**ACTION ITEM:**
Set down exactly the lines below between the line holding "Zombie Grizzly Bear: 250" and the line holding "total: 4617.14 -> 2678.42", inclusive; no other line belongs in the answer.

**DATA FOR ANALYSIS:**
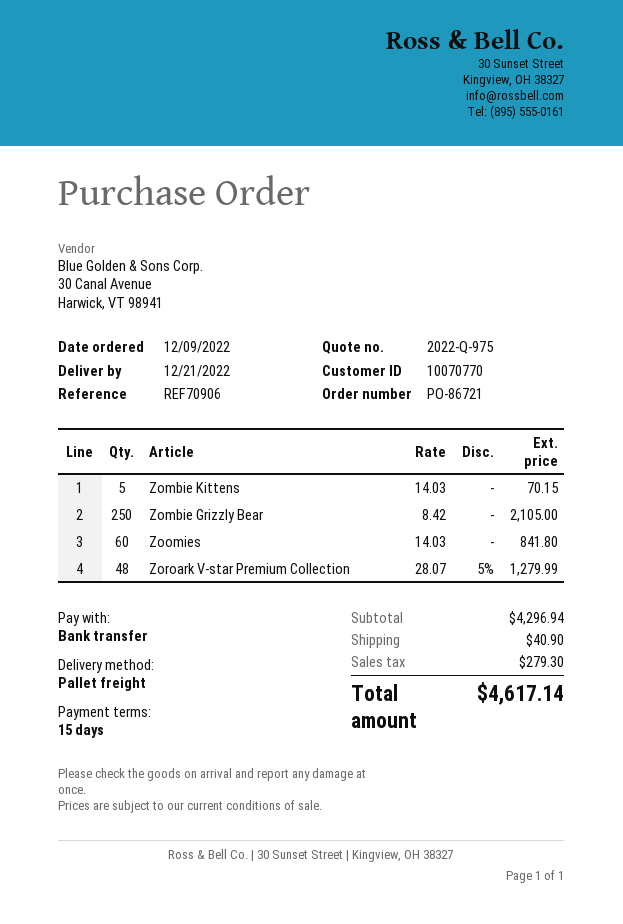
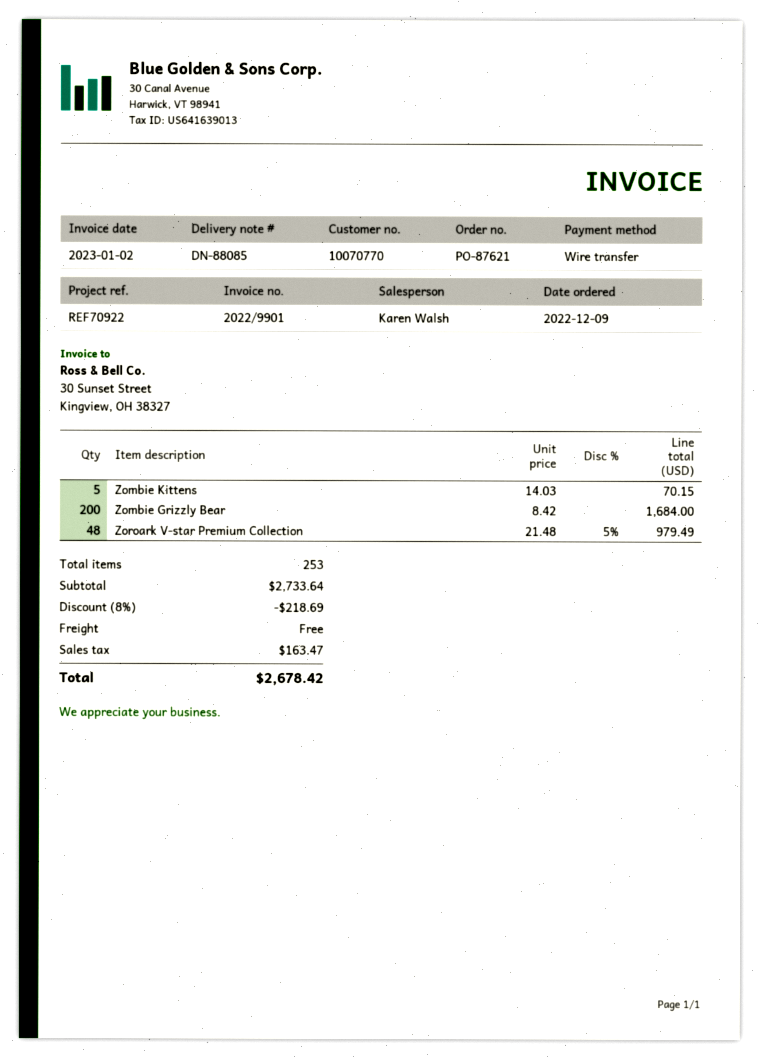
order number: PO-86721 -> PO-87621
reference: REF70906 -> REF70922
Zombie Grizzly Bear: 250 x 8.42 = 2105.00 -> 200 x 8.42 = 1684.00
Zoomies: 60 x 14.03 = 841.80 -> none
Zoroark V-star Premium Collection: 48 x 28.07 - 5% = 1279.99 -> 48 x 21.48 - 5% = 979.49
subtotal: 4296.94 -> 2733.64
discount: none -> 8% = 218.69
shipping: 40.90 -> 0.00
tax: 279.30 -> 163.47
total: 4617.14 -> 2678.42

...

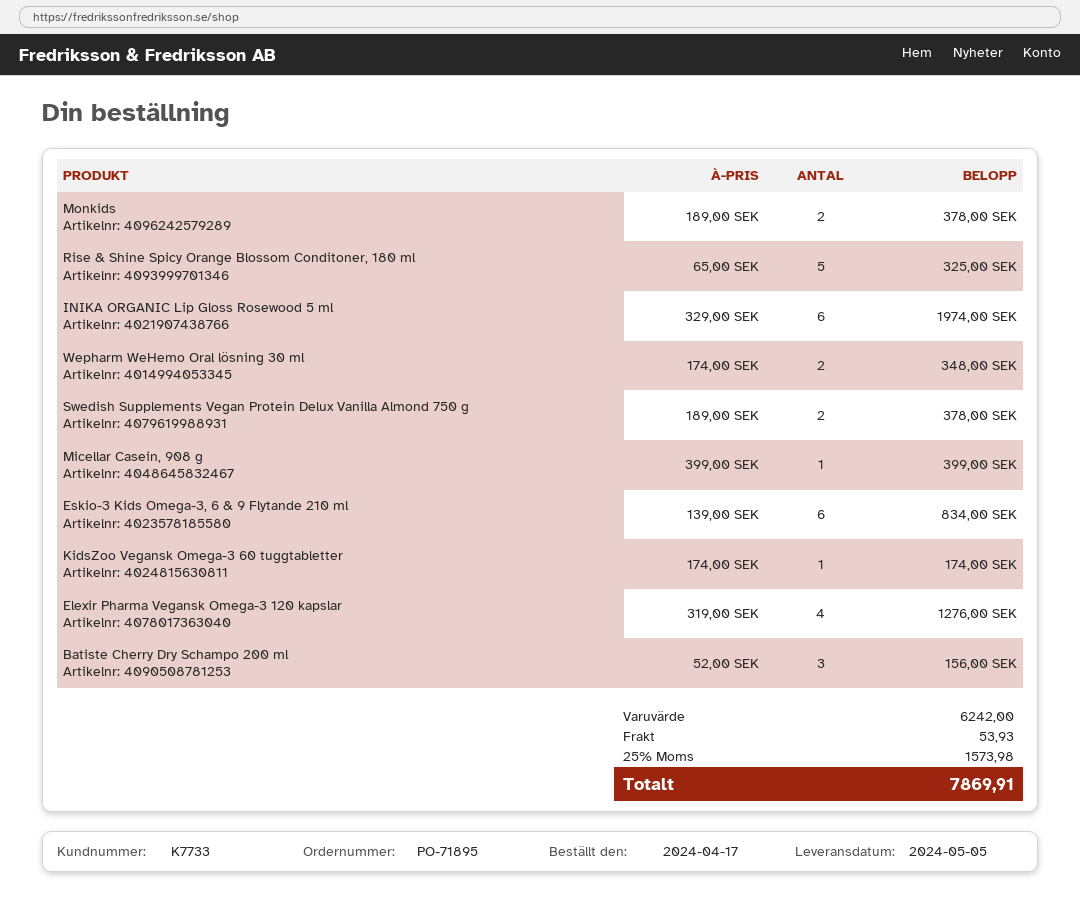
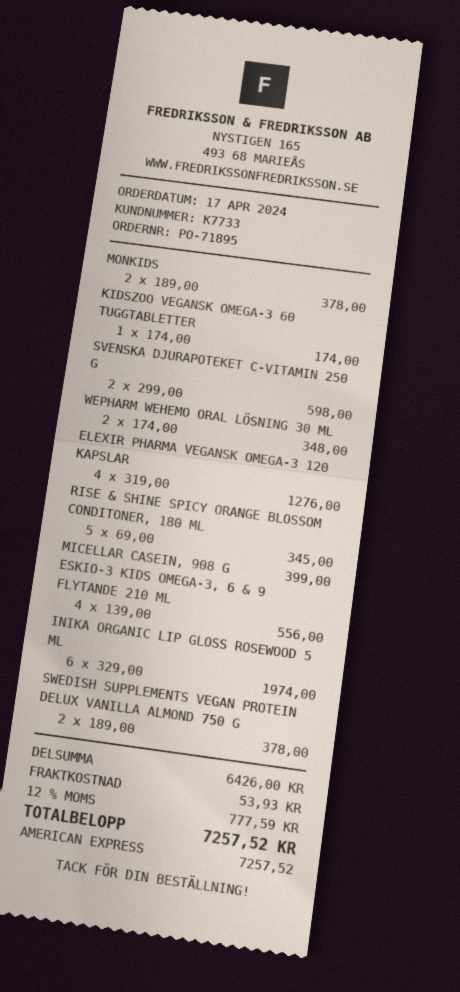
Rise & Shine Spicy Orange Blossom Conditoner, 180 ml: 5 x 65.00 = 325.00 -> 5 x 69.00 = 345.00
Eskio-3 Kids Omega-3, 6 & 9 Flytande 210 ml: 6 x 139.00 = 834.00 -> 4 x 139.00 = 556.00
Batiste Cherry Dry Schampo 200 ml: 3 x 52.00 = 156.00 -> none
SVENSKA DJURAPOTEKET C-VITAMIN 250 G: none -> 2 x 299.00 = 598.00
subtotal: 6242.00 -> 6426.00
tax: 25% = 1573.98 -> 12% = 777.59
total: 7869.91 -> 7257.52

**PROBLEM SOLUTION:**
Zombie Grizzly Bear: 250 x 8.42 = 2105.00 -> 200 x 8.42 = 1684.00
Zoomies: 60 x 14.03 = 841.80 -> none
Zoroark V-star Premium Collection: 48 x 28.07 - 5% = 1279.99 -> 48 x 21.48 - 5% = 979.49
subtotal: 4296.94 -> 2733.64
discount: none -> 8% = 218.69
shipping: 40.90 -> 0.00
tax: 279.30 -> 163.47
total: 4617.14 -> 2678.42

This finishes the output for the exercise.